Location: Beneficial Insects Introduction Research Unit

2017 Annual Report


1a. Objectives (from AD-416):
Objective 1: Investigate key biotic factors influencing the spatial and temporal dynamics of wood-boring pest (including ALB and EAB) populations in their native range, focusing on exploration and quarantine service for effective, host-specific natural enemies (parasitoids) for biocontrol. Subobjective 1a - Explore for parasitoids of ALB and EAB in the pests’ native range (Asia). Subobjective 1b - Evaluate the role of the key natural enemies in regulating the spatial and temporal dynamics of ALB and EAB in the area of collection in Asia. Subobjective 1c - Evaluate the host specificity of parasitoids discovered for introduction to North America for ALB and EAB control. Subobjective 1d - Quarantine services to support research on exotic insect pests and their natural enemies. Objective 2: Conduct field releases and evaluate impacts of extant (indigenous) and previously introduced parasitoids on populations of wood-boring beetles such as EAB and ALB in the United States, while elucidating factors that influence successful establishment of introduced biological control agents, such as climate adaptation, release methodology, genetic variation in founder populations and risk-spreading (diapause) strategy.
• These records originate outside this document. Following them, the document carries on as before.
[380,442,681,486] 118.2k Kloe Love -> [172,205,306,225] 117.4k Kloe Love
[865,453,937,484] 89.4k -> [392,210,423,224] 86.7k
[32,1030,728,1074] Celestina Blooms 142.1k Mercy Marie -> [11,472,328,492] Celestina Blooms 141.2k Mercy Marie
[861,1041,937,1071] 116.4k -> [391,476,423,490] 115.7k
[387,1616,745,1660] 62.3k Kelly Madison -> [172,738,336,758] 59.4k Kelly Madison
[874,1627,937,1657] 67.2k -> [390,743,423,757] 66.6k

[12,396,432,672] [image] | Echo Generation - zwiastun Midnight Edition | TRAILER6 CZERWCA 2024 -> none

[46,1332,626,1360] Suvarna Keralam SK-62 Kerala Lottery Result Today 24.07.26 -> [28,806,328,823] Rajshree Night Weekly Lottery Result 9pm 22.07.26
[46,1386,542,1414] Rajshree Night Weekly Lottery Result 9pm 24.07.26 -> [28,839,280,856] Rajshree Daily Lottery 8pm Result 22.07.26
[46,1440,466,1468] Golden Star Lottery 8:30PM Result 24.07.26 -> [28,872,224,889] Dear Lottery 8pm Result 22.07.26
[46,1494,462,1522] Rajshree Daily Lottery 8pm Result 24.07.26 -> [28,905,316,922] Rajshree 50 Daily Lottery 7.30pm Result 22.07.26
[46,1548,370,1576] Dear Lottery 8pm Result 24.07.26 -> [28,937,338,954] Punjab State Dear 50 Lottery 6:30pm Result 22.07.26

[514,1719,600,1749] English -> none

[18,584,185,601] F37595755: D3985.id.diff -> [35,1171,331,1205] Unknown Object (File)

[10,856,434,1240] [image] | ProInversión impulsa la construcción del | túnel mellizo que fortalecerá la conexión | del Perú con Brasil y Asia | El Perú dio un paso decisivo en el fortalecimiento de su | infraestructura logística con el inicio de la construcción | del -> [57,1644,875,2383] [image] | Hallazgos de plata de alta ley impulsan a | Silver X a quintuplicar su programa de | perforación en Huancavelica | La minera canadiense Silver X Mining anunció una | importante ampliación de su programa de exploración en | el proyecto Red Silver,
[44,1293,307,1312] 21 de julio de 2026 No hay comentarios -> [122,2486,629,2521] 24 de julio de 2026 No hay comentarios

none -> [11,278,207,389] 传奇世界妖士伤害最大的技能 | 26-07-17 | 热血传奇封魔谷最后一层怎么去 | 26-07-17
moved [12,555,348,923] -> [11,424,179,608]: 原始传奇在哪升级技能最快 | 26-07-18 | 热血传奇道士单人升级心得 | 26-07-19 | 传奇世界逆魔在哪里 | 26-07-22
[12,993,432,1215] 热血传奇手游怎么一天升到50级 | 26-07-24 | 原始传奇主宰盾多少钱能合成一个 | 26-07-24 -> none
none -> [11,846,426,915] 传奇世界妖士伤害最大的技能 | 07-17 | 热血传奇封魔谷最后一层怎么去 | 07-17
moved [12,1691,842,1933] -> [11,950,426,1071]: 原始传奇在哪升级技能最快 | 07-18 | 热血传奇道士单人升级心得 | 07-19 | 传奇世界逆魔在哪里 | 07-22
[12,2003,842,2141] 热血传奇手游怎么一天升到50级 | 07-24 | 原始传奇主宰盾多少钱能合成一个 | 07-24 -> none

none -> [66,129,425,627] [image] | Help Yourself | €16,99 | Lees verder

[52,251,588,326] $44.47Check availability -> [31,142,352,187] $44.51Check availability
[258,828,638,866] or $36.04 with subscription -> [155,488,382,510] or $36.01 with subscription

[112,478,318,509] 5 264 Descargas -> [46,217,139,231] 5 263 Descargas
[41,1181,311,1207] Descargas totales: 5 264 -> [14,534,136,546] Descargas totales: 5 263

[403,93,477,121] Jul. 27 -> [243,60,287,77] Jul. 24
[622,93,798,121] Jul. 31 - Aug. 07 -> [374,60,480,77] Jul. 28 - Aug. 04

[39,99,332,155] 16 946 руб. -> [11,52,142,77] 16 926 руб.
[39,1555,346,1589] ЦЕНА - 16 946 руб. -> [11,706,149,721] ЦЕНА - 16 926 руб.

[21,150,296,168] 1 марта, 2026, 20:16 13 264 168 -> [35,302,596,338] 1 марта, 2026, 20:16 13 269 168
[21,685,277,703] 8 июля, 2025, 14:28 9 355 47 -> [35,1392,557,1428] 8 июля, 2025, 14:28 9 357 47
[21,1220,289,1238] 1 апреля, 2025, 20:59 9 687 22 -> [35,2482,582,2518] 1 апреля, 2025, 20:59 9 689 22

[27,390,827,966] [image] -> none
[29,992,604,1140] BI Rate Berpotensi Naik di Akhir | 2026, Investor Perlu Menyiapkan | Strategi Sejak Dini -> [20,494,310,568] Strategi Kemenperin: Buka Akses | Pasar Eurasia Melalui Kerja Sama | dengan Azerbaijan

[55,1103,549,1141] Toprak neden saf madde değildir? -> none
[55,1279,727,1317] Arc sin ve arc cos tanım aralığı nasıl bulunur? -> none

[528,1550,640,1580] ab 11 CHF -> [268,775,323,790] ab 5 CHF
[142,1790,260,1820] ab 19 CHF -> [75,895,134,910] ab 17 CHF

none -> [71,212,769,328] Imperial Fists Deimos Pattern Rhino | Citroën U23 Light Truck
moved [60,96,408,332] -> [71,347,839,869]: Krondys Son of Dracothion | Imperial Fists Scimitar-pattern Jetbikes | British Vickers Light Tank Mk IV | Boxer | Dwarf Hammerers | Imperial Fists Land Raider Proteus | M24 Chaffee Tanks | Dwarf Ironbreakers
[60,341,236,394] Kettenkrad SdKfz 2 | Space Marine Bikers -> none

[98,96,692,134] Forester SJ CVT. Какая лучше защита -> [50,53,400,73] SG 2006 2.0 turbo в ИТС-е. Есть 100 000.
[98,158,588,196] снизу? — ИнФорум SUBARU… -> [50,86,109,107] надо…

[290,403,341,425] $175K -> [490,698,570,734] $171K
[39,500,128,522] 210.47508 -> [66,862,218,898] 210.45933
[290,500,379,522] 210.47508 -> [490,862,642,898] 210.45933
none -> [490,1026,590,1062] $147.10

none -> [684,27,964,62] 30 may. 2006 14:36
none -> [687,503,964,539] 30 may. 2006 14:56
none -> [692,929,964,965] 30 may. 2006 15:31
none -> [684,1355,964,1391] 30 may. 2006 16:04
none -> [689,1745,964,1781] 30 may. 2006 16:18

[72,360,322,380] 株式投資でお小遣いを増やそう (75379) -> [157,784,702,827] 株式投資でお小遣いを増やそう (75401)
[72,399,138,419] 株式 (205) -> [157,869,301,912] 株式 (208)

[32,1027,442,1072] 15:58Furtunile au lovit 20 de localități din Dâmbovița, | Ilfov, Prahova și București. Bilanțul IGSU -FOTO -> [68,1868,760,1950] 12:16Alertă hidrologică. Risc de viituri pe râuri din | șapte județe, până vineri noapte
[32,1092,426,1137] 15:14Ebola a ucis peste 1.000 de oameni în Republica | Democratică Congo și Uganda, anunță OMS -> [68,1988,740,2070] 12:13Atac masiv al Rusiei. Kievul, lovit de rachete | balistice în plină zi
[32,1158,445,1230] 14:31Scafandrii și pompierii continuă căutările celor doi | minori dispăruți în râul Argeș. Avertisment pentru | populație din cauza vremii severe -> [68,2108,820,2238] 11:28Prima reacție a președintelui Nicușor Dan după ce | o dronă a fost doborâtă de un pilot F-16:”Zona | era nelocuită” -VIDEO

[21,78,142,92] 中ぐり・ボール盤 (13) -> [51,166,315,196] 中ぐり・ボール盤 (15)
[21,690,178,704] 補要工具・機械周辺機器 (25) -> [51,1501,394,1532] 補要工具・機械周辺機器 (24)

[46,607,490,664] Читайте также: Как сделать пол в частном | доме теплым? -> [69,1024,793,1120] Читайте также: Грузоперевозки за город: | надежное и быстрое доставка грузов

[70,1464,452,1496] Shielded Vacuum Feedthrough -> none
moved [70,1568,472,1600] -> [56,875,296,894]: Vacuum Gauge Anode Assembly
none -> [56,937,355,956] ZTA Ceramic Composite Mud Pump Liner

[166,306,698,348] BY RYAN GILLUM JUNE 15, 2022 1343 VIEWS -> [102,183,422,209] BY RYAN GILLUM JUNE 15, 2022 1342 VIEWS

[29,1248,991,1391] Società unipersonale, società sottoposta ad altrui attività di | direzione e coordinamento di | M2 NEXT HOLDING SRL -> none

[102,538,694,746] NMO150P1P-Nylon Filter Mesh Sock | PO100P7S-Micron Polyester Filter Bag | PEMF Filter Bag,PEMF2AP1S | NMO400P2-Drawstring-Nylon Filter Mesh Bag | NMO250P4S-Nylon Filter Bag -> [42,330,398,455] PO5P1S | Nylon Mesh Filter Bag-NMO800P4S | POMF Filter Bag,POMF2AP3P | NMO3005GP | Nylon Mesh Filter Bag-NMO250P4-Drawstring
Objective 3: For newly discovered parasitoids of ALB, EAB and other invasive pests, and based on studies of life histories and reproductive biology, develop effective rearing technologies for these natural enemies, focusing on optimizing host stage, host substrate complex, temperature, photoperiod and relative humidity. Subobjective 3a - Characterize the reproductive biology, risk-spreading (diapause) strategy and key life history parameters of most promising parasitoid species. Subobjective 3b - Determine the optimal host stage and host-substrate complex in association with host density and host-to-parasitoid ratio. Subobjective 3c - Determine the optimal environmental conditions for adult parasitoid survival, oviposition and progeny development including diapause induction and termination.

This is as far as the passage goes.